PROBLEM - Among the lines below, a stretch begins at the one with "Why should i care about it" and ends at the one with "- latest version". Repeat that stretch exactly, ends included.

EXTRACTED MATERIAL -
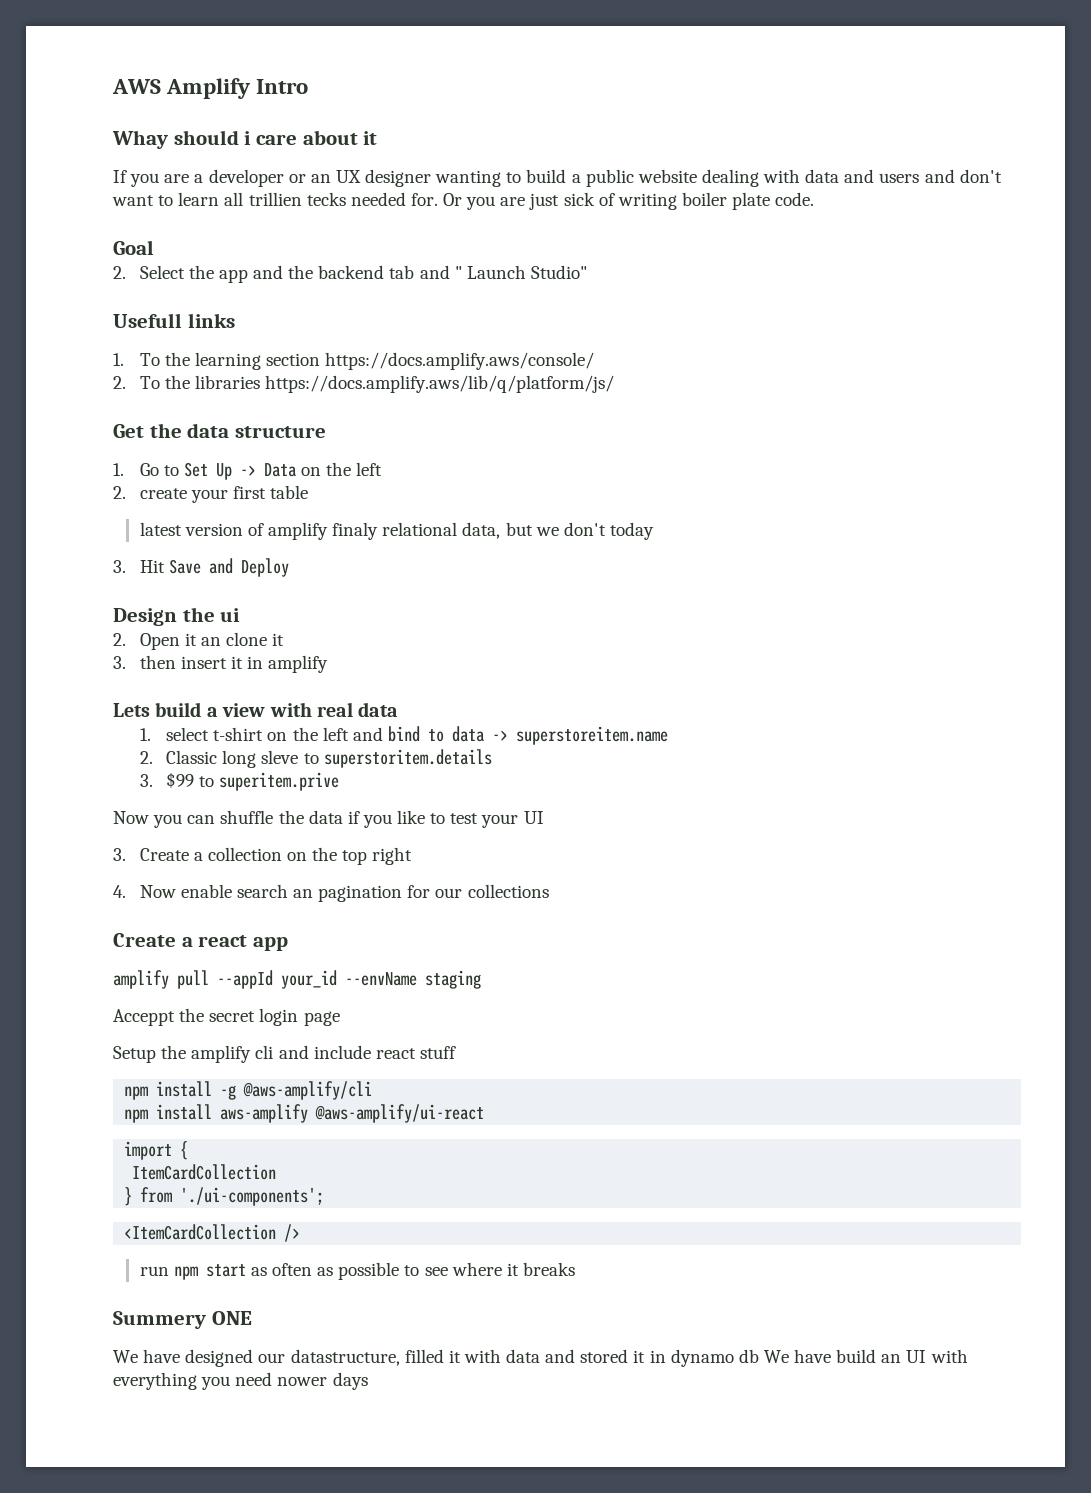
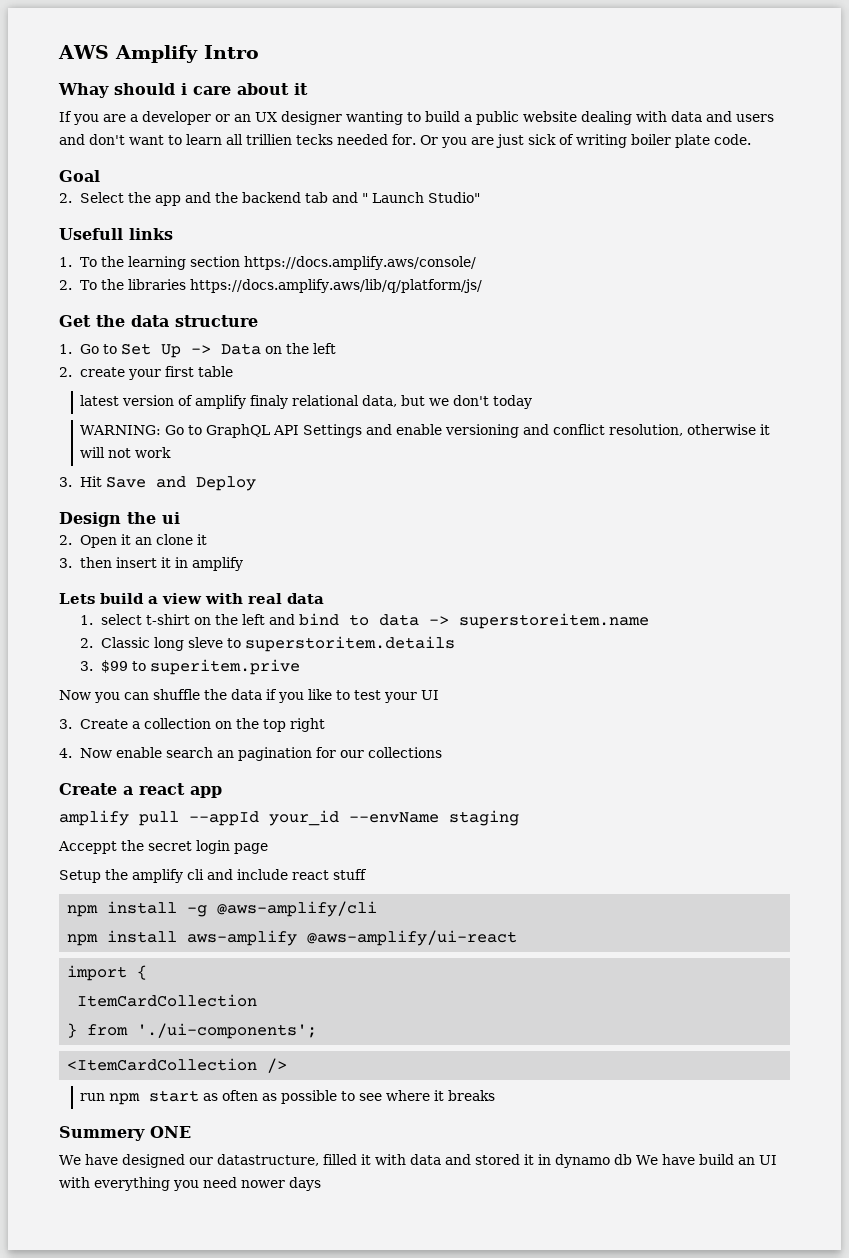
+ WARNING: Go to GraphQL API Settings and enable versioning and conflict resolution, otherwise it will not work

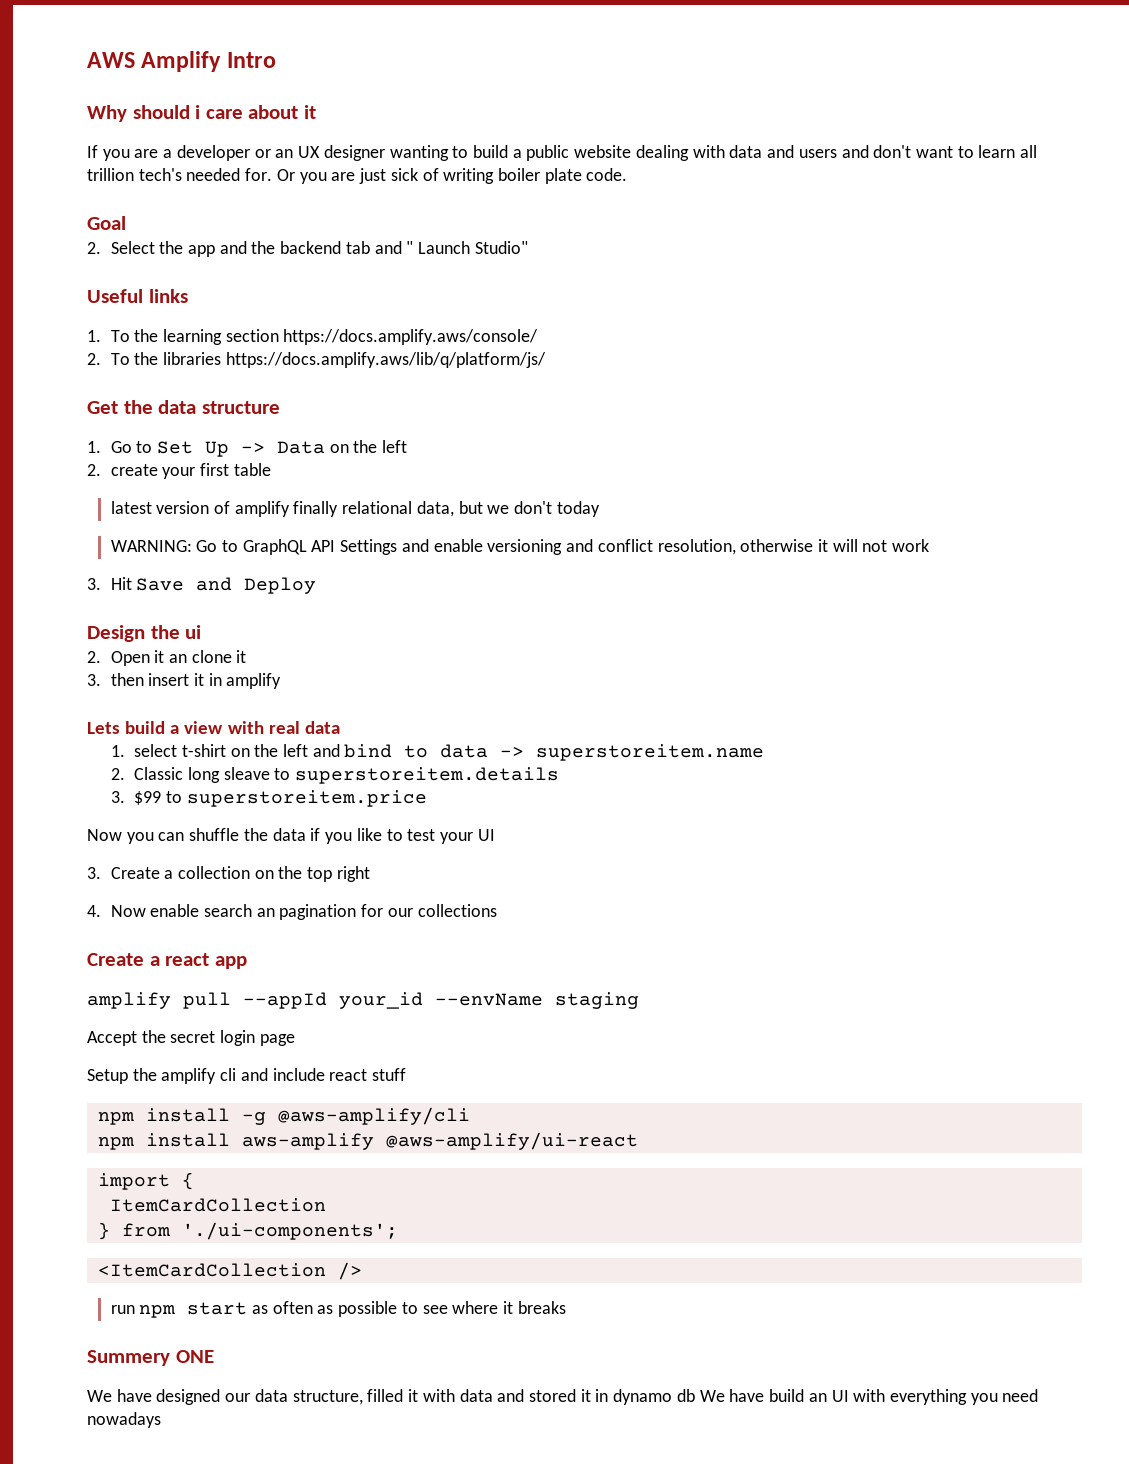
- Whay should i care about it
+ Why should i care about it
- If you are a developer or an UX designer wanting to build a public website dealing with data and users and don't want to learn all trillien tecks needed for.
+ If you are a developer or an UX designer wanting to build a public website dealing with data and users and don't want to learn all trillion tech's needed for.
- Usefull links
+ Useful links
- latest version of amplify finaly relational data, but we don't today
+ latest version of amplify finally relational data, but we don't today
- 2. Classic long sleve to superstoritem.details
+ 2. Classic long sleave to superstoreitem.details
- 3. $99 to superitem.prive
+ 3. $99 to superstoreitem.price
- Acceppt the secret login page
+ Accept the secret login page
- We have designed our datastructure, filled it with data and stored it in dynamo db We have build an UI with everything you need nower days
+ We have designed our data structure, filled it with data and stored it in dynamo db We have build an UI with everything you need nowadays

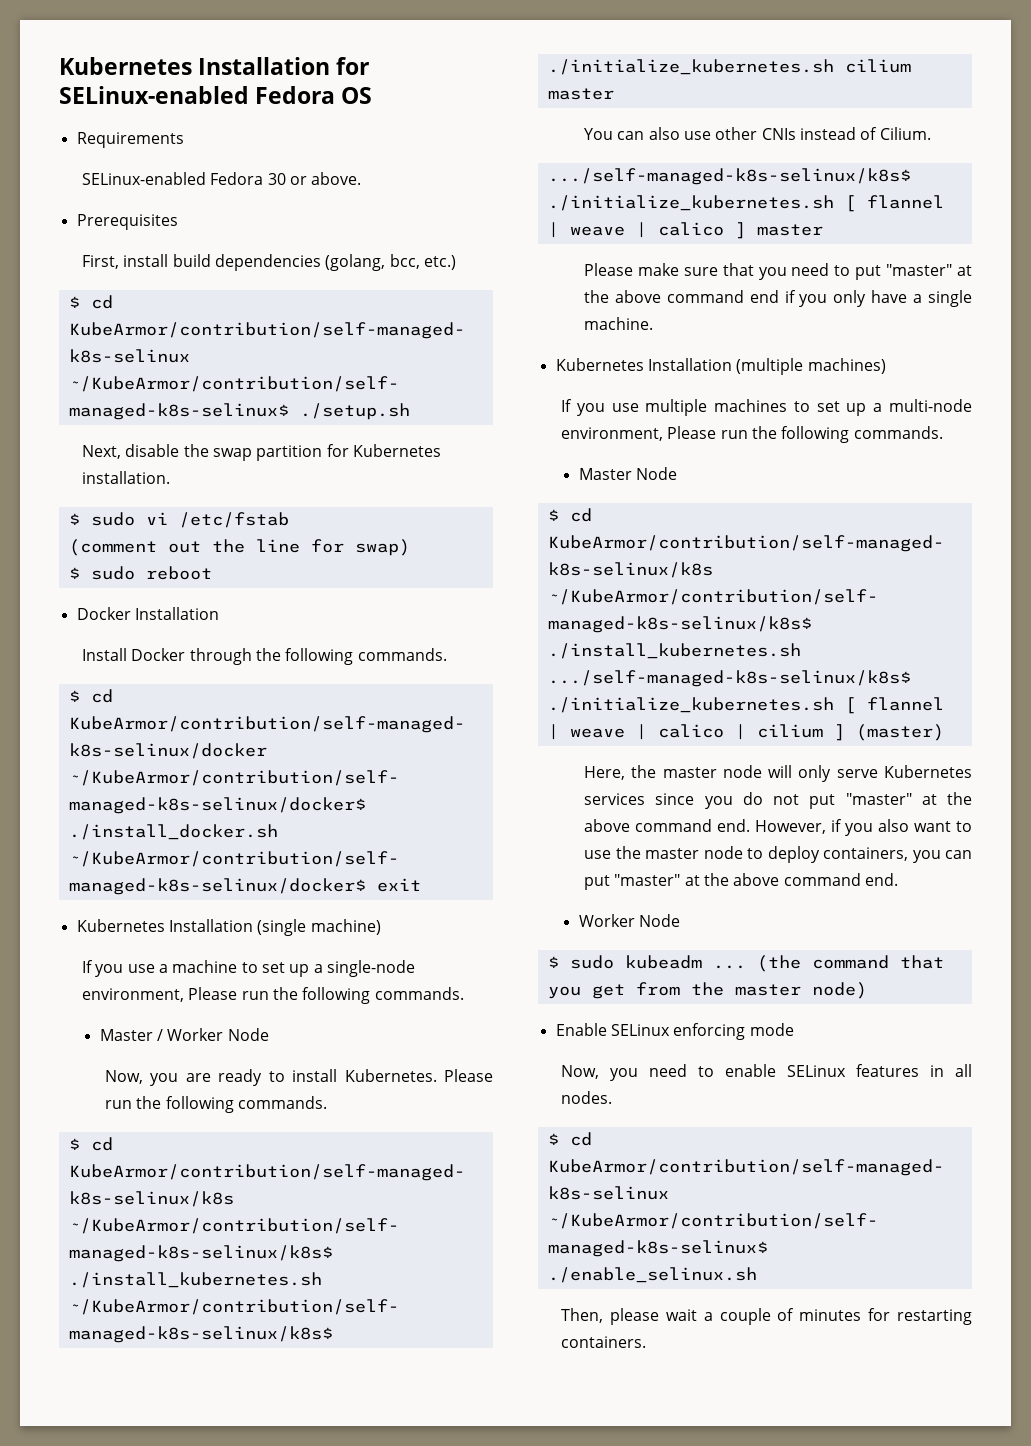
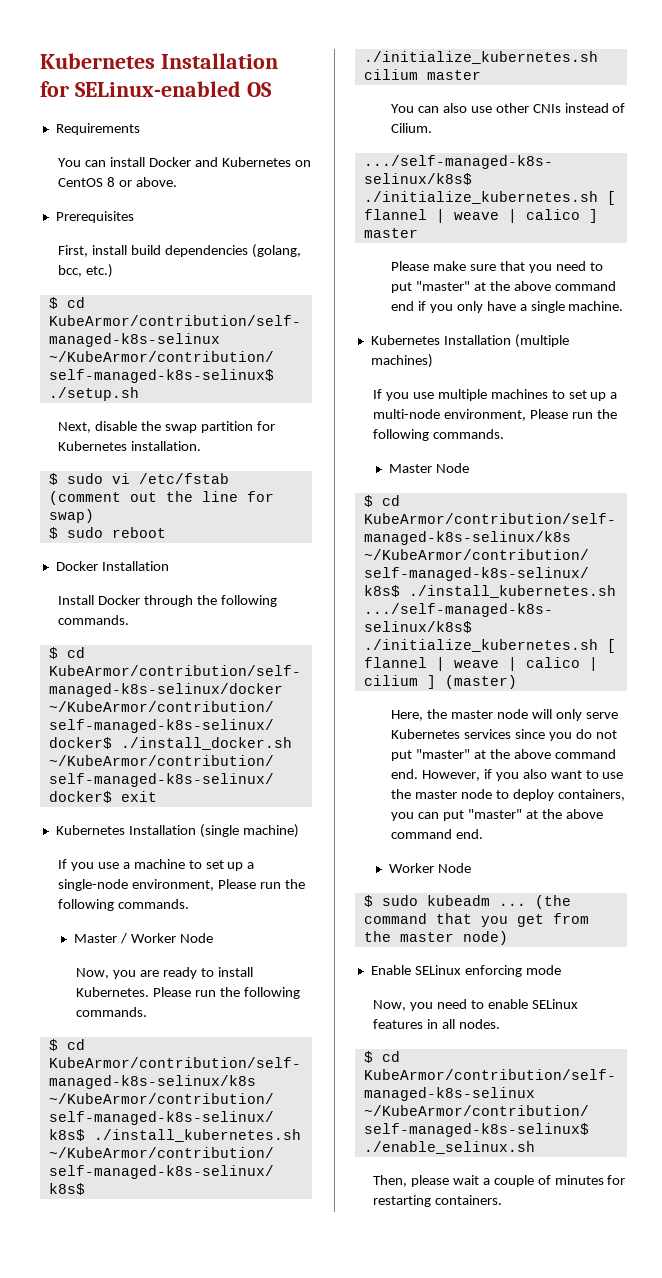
- Kubernetes Installation for SELinux-enabled Fedora OS
+ Kubernetes Installation for SELinux-enabled OS
- SELinux-enabled Fedora 30 or above.
+ You can install Docker and Kubernetes on CentOS 8 or above.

FINAL ANSWER -
+ Why should i care about it
- If you are a developer or an UX designer wanting to build a public website dealing with data and users and don't want to learn all trillien tecks needed for.
+ If you are a developer or an UX designer wanting to build a public website dealing with data and users and don't want to learn all trillion tech's needed for.
- Usefull links
+ Useful links
- latest version of amplify finaly relational data, but we don't today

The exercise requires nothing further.